Somme théologique

Somme théologique — La secunda secundae

79. LES PARTIES INTÉGRANTES DE LA JUSTICE

Il reste à étudier les parties intégrantes de la vertu de justice, qui sont : faire le bien  ; puis les vices opposés.

  1. Ces deux parties intégrantes sont-elles des parties de la justice ?
  2. La transgression est-elle un péché spécial ?
  3. De même l'omission ?
  4. Comparaison entre omission et transgression.
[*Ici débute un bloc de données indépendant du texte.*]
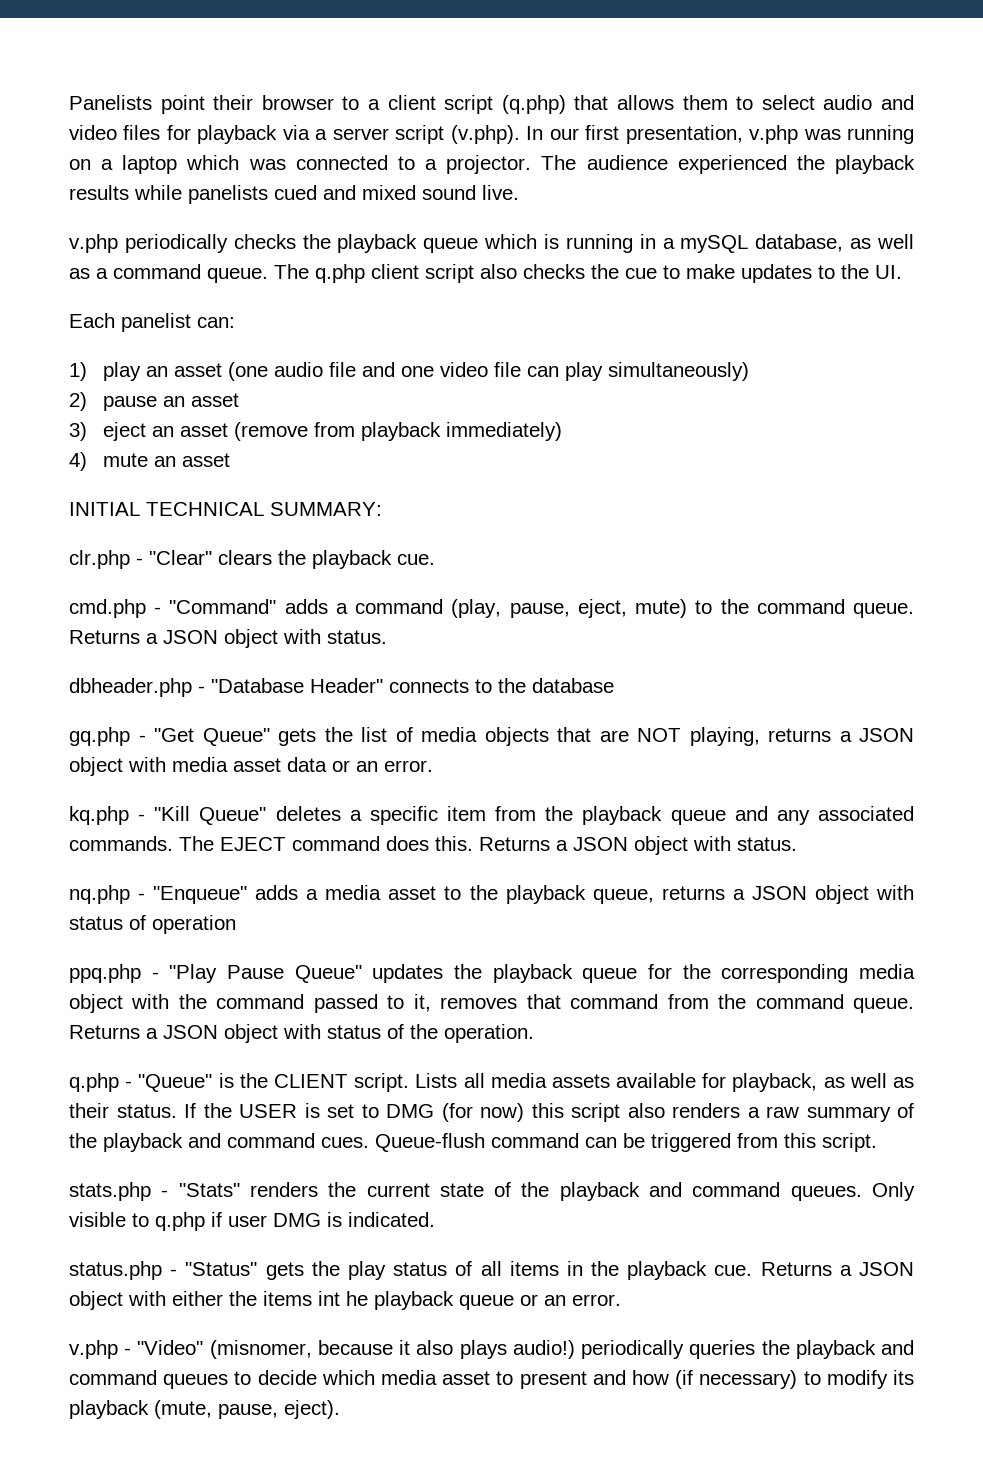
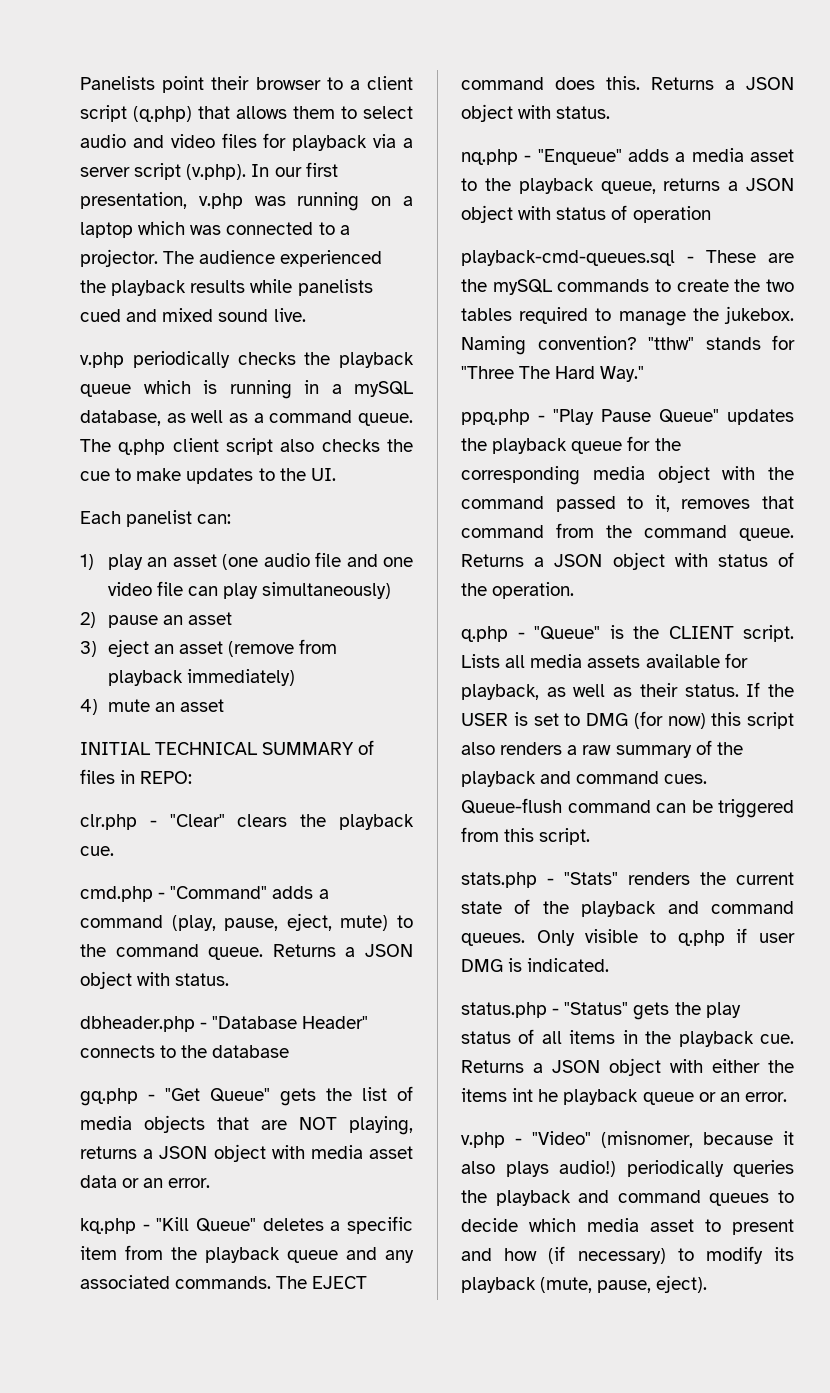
[270,502,382,516] SUMMARY: -> [262,740,375,755] [80,769,193,784] SUMMARY of files in REPO:
(236, 924) none -> [461,250,794,266] [461,279,795,295] [461,306,794,326] [461,335,795,355] [461,366,645,382] // playback-cmd-queues.sql - These are the mySQL commands to create the two tables required to manage the jukebox. Naming convention? "tthw" stands for "Three The Hard Way."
1. La volonté de faire le bien et la volonté d'éviter le mal sont-elles des parties de la vertu de justice ?

Objections

1. Il ne semble pas que nous puissions considérer ces deux dispositions comme deux parties de la justice. En effet, la volonté de faire le bien et d'éviter le mal se retrouve en toute vertu. Or les parties ne dépassent pas le tout. Donc se détourner du mal et faire le bien ne peuvent être considérés comme des parties de la justice, qui est une vertu spéciale.

2. Sur ce verset du Psaume (Psaumes 34.15) : « Éloigne-toi du mal et fais le bien », la Glose remarque : « Le premier évite la faute, c'est se détourner du mal ; le second fait le bien, c'est mériter la vie et la récompense. » Or chacune des parties d'une vertu mérite la vie et la récompense. Donc éviter le mal n'est pas une partie de la justice.

3. Lorsqu'une chose est incluse dans une autre, on ne les distingue pas l'une de l'autre comme les parties d'un même tout. Mais se détourner du mal est inclus dans faire le bien, puisque personne ne fait simultanément le bien et le mal. Donc éviter le mal et faire le bien ne sont pas des parties de la justice.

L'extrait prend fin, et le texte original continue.